The larvae and very young fish are presumably midwater or bottom-dwelling, since none have been taken in surface plankton hauls over known spawning grounds. The smallest snapper generally seen are about 2cm long and probably several months old. At this small size they are already perfect miniatures of the adult fish, complete with tiny blue spots along their backs. Snapper grow slowly and reach a length of 10cm at the end of their first year and do not mature until they are about 4 years old and about 30cm long. During their 3rd and 4th year, about half of them change sex, going through a hermaphroditic stage, to become males. By counting annual rings in the ear bones or otoliths it has been established that the average school snapper is between 4 and 10 years old and that some large snapper may be almost 60 years old. Growth rates vary considerably depending on local conditions of food, temperature, and the density of other snapper and a 5Kg fish may be anything between 20 and 50 years old. The oldest snapper are some 60 years old.

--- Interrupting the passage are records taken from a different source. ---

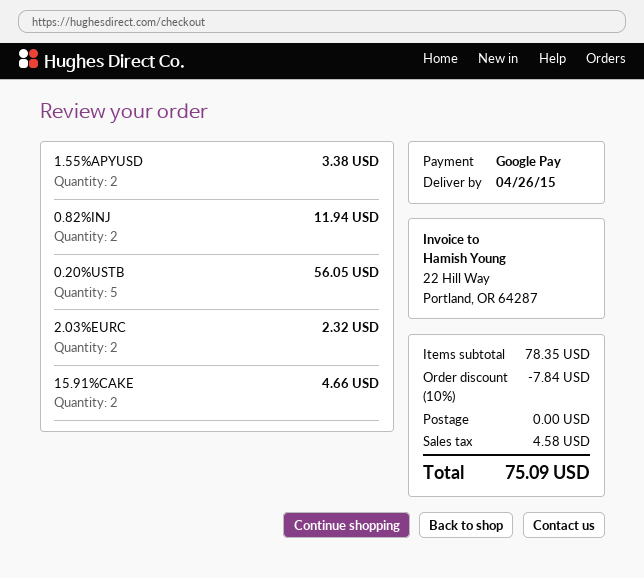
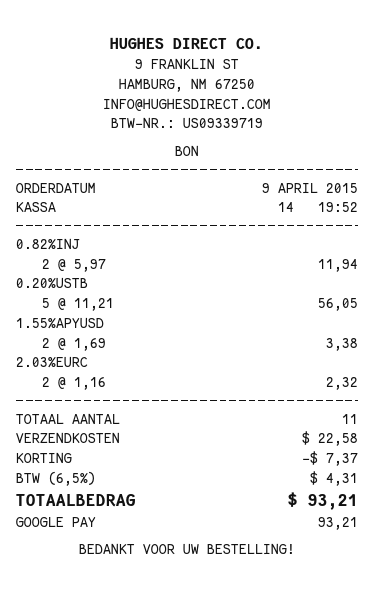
15.91%CAKE: 2 for 4.66 -> none
discount: 7.84 -> 7.37
shipping: 0.00 -> 22.58
tax: 4.58 -> 4.31
total: 75.09 -> 93.21

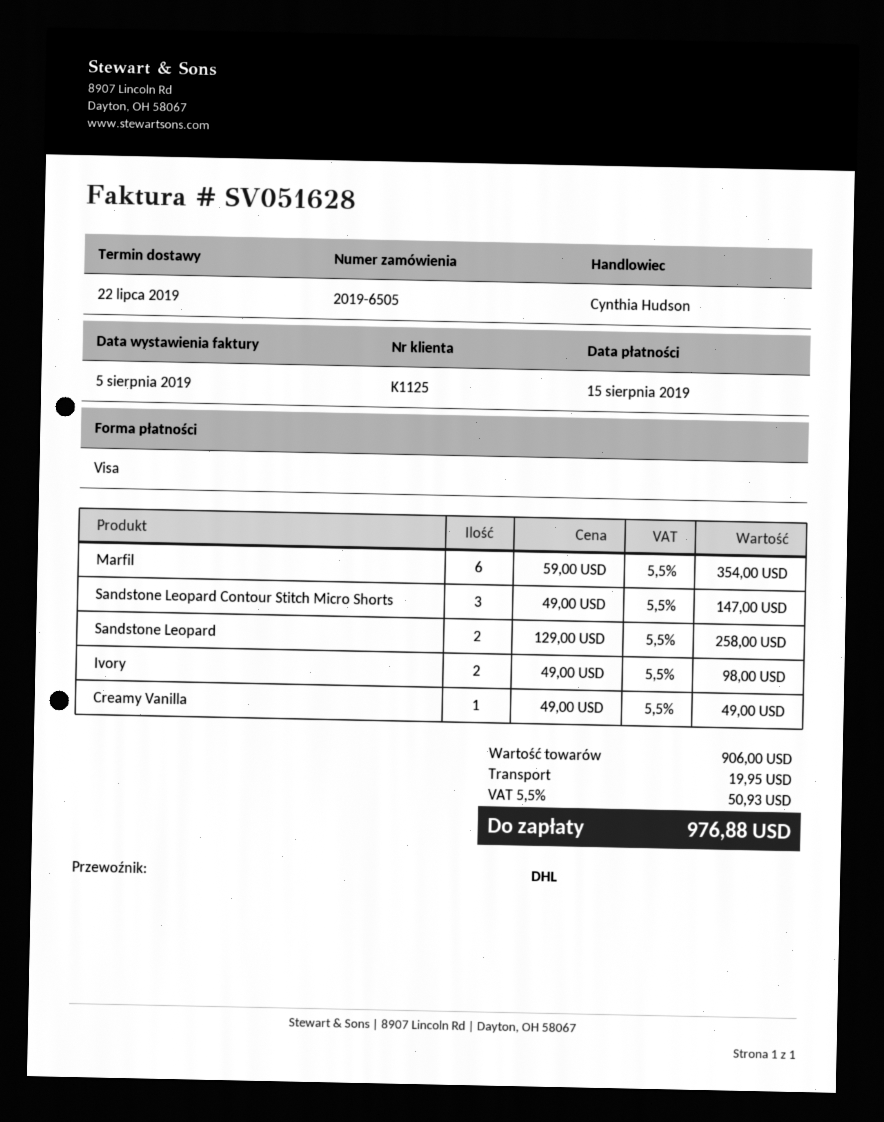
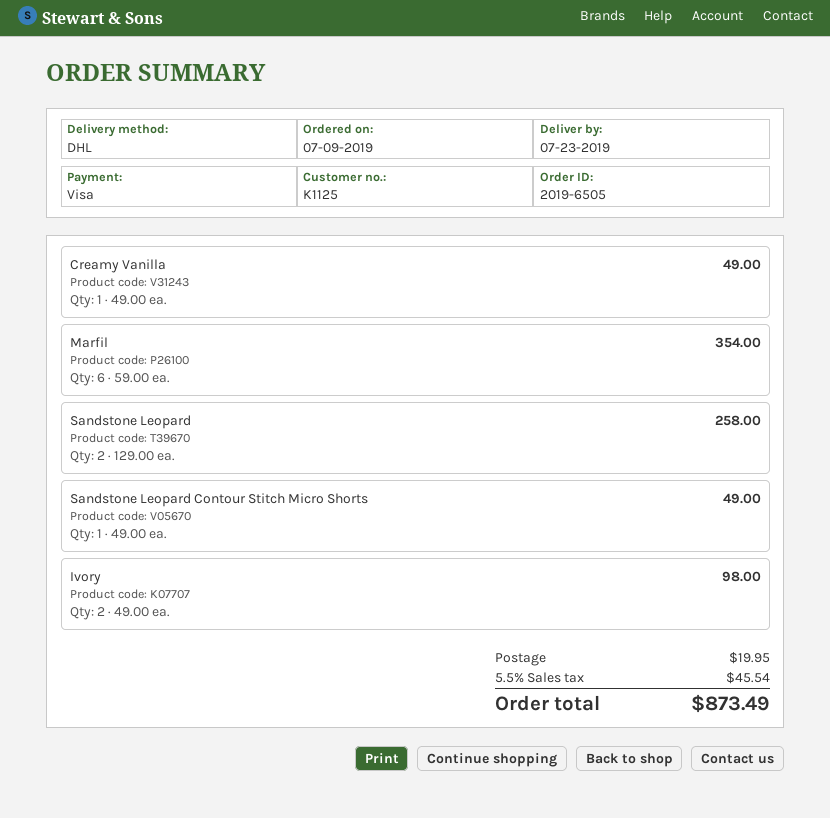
delivery date: 2019-07-22 -> 2019-07-23
Sandstone Leopard Contour Stitch Micro Shorts: 3 x 49.00 = 147.00 -> 1 x 49.00 = 49.00
tax: 5.5% = 50.93 -> 5.5% = 45.54
total: 976.88 -> 873.49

Growth: 1year=10cm, 2years=16cm, 3years=21cm, 4years=30cm, 5years=33cm=0.5Kg,
6years=35cm, then about 1cm per year.
This species is predominantly a northern fish, found on the continental
shelf around the North Island and in the north of the South Island. The
same species is also found in southern Australia. It is thought that the
Australian species forms a different spawning stock, with very little or
no mixing with the NZ stocks.
There is evidence of two stocks occurring in NZ, the west coast and east coast stocks, which are separated by North Cape. The two stocks are similar in body shape and colour but differ in body chemistry, indicating that there is little interbreeding. The fish on the west coast also grow faster than those on the east coast.
The greatest concentrations are found in the Hauraki Gulf, whichis also their main spawning ground.